PROBLEM
Report each line of the data that includes the word "Crystals".

(Dataset items)
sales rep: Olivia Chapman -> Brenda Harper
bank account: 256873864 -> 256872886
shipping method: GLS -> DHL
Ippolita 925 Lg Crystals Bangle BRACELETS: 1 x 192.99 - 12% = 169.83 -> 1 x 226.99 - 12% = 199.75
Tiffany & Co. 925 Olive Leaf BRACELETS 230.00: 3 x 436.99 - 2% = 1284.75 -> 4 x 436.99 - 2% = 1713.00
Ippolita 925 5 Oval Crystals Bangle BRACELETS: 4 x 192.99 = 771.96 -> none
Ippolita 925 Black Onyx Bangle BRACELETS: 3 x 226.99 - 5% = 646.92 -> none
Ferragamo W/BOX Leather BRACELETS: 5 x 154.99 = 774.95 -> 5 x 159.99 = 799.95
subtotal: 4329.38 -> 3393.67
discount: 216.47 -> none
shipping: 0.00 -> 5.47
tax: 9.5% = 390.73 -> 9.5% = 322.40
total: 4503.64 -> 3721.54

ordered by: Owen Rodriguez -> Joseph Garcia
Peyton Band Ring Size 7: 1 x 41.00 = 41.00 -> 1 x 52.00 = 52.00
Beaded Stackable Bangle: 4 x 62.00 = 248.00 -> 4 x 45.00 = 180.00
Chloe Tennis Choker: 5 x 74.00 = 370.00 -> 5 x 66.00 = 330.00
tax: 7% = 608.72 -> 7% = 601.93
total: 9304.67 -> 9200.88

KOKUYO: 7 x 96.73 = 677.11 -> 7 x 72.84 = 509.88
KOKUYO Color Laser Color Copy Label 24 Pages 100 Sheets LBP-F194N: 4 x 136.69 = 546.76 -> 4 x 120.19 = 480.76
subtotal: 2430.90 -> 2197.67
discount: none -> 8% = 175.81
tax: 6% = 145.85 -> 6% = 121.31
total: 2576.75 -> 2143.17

WRITTEN SOLUTION
Ippolita 925 Lg Crystals Bangle BRACELETS: 1 x 192.99 - 12% = 169.83 -> 1 x 226.99 - 12% = 199.75
Ippolita 925 5 Oval Crystals Bangle BRACELETS: 4 x 192.99 = 771.96 -> none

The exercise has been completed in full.